Isaiah 34 - New Catholic Bible (NCB)

The Lord, Zion’s Defender[a]

Chapter 34

The End of Edom

1 Draw near, you nations, and listen;
pay attention, you peoples.
Let the earth and everything in it listen,
the world and all that issues forth from it.
2 For the Lord is angry with all the nations
and enraged against all their armies;
he has decreed their doom
and given them over to slaughter.
3 Their slain will be cast out,
and their corpses will emit a stench;
the mountains will flow with their blood.
4 All the host of heaven will crumble into nothing,
and the heavens will be rolled up like a scroll.
All their host will wither away
as the leaves wither on a vine
or as the fruit withers on a fig tree.
5 When my sword has drunk its fill in the heavens,
lo, it will descend upon Edom,
upon a people I have doomed to destruction.
6 The Lord has a sword sated with blood;
it is greasy with fat,
with the blood of lambs and goats,
with the fat of the kidneys of rams.
For the Lord has a sacrifice in Bozrah
and a great slaughter in the land of Edom.
7 Wild oxen will also be struck down alongside them
as will the bullocks with the bulls.
Their land will be drenched with blood
and their soil will be greasy with fat.
8 For the Lord has a day of vengeance,
a year of reprisal by Zion’s defenders.
9 The streams of Edom will be turned into pitch
and her soil into sulfur;
her land will become burning pitch.[b]
10 Night or day it will never be quenched;
its smoke will rise forever.
From generation to generation it will lie waste;
never again will anyone pass through it.
11 But the hawk and the hedgehog will possess it;
the owl and the raven will dwell in it.
The Lord will stretch out over it
the measuring line of chaos
and the plumb line of desolation.
12 There will be no more nobles there
to proclaim the king;
all of its princes will have vanished.
13 Its citadels will be overgrown with thorns,
and nettles and briars will cover its fortresses.
It will become an abode for jackals
and a haunt for ostriches.
14 Desert creatures will frolic with hyenas,
and wild goats will call out to each other;
there, too, the nightjar will return to rest
and find a place for repose.
15 There will the owl nest and lay eggs,
and hatch and gather its young under her wings;
there, too, the buzzards will gather,
each one with its mate.
16 Consult the book[c] of the Lord and read it.
Not one of these will be missing,
not one will be without its mate.
For the mouth of the Lord has commanded this,
and his Spirit has gathered them together.
17 He has allotted the portion for each;
his hand has measured out their shares.
They will possess it forever
and dwell there from generation to generation.

Footnotes

  1. Isaiah 34:1 This section, often called “The Little Apocalypse of Isaiah,” in order to distinguish it from the “Great Apocalypse” in chapters 24–27, was redacted after the Exile.
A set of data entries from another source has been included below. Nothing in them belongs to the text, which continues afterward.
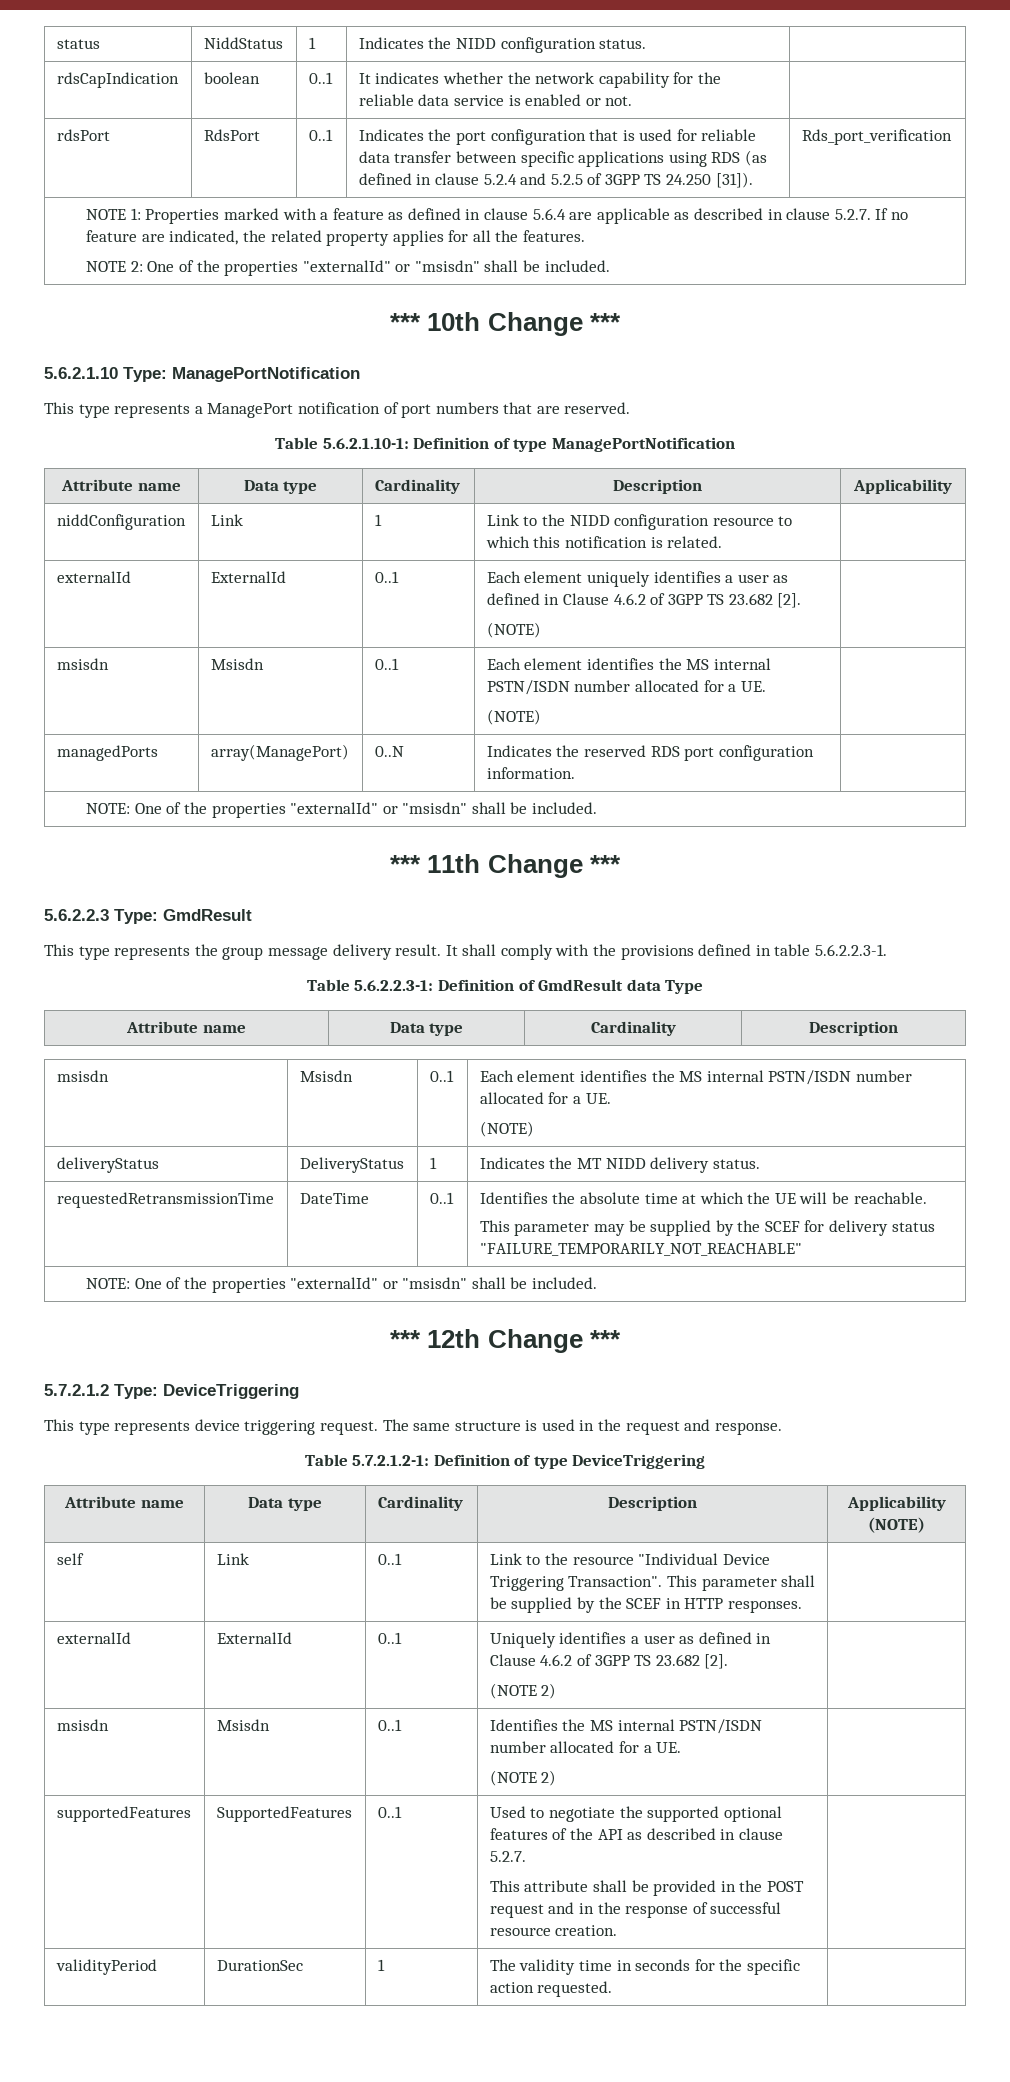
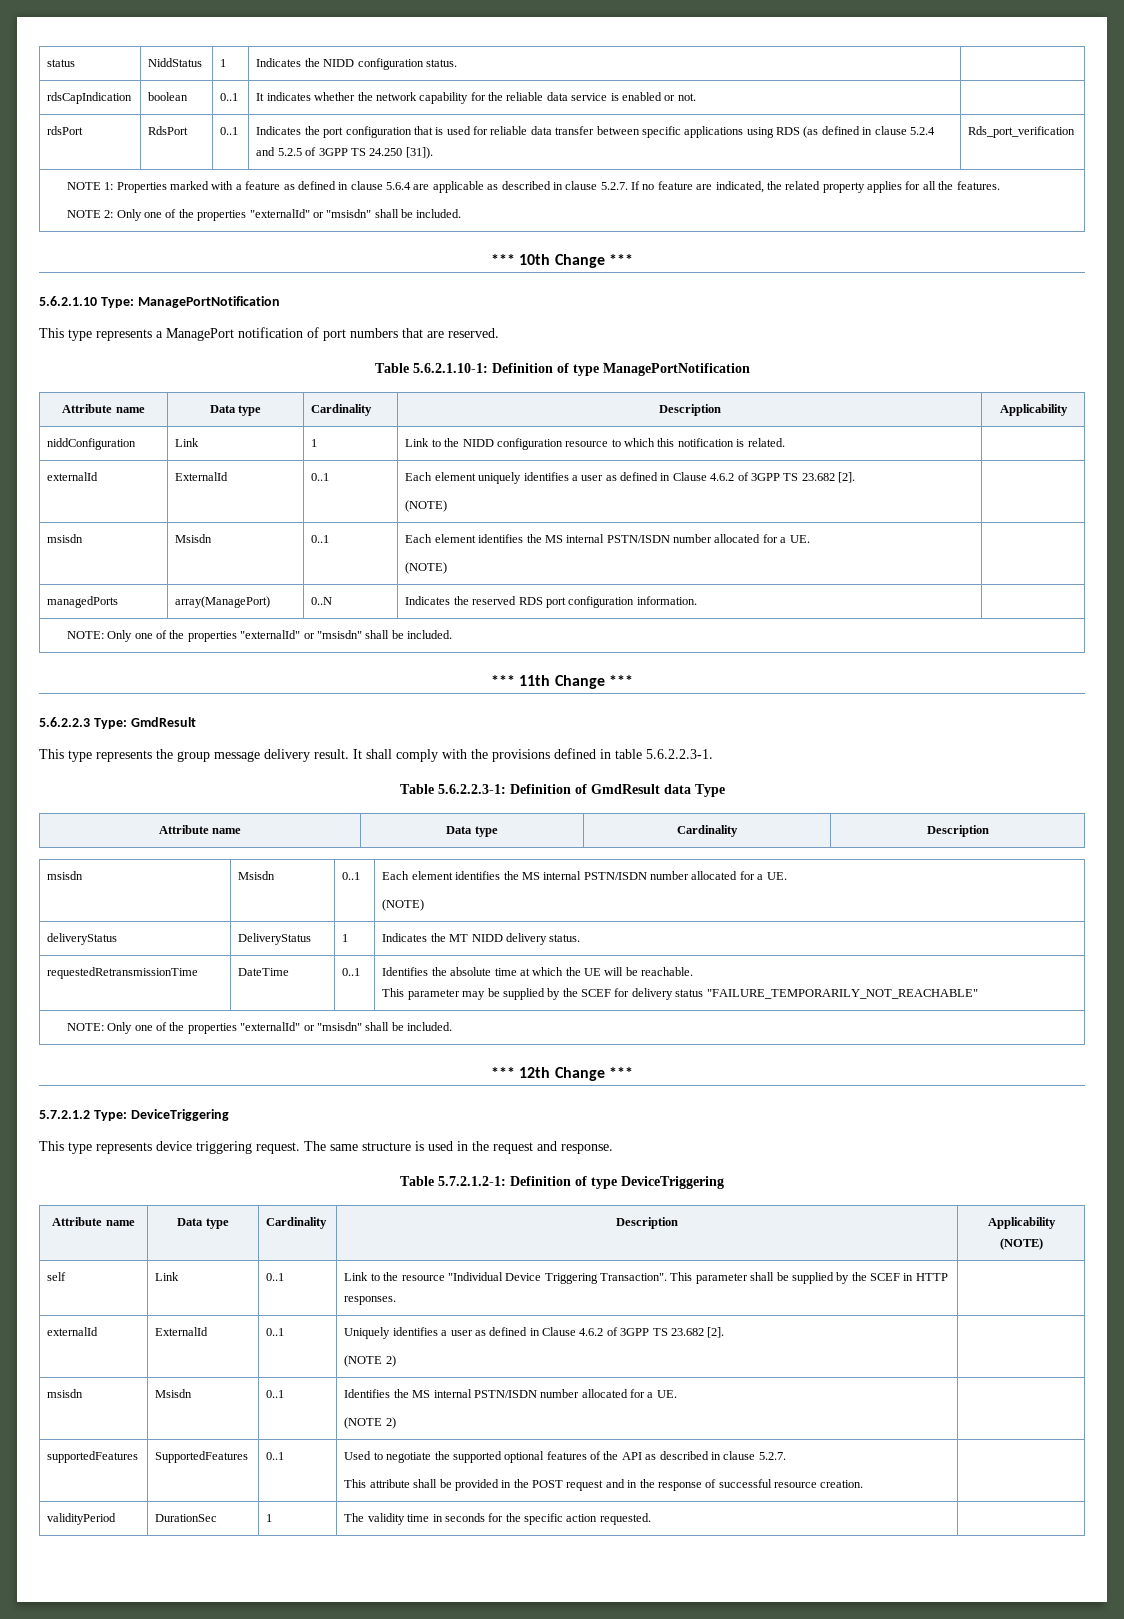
- NOTE 2: One of the properties "externalId" or "msisdn" shall be included.
+ NOTE 2: Only one of the properties "externalId" or "msisdn" shall be included.
  managedPorts | array(ManagePort) | 0..N | Indicates the reserved RDS port configuration information. |
- NOTE: One of the properties "externalId" or "msisdn" shall be included.
+ NOTE: Only one of the properties "externalId" or "msisdn" shall be included.
  requestedRetransmissionTime | DateTime | 0..1 | Identifies the absolute time at which the UE will be reachable.
  This parameter may be supplied by the SCEF for delivery status "FAILURE_TEMPORARILY_NOT_REACHABLE"
- NOTE: One of the properties "externalId" or "msisdn" shall be included.
+ NOTE: Only one of the properties "externalId" or "msisdn" shall be included.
In imaginative and symbolic language, it describes the vengeance and anger of God in the terrible combats that are imagined as occurring at the end of time and as prelude to the judgment in which the Lord will restore Jerusalem, itself a sign of salvation in a new and peaceful land.
  2. Isaiah 34:9 The language recalls the punishment of Sodom and Gomorrah.
  3. Isaiah 34:16 Book: perhaps a collect of Isaiah’s oracles.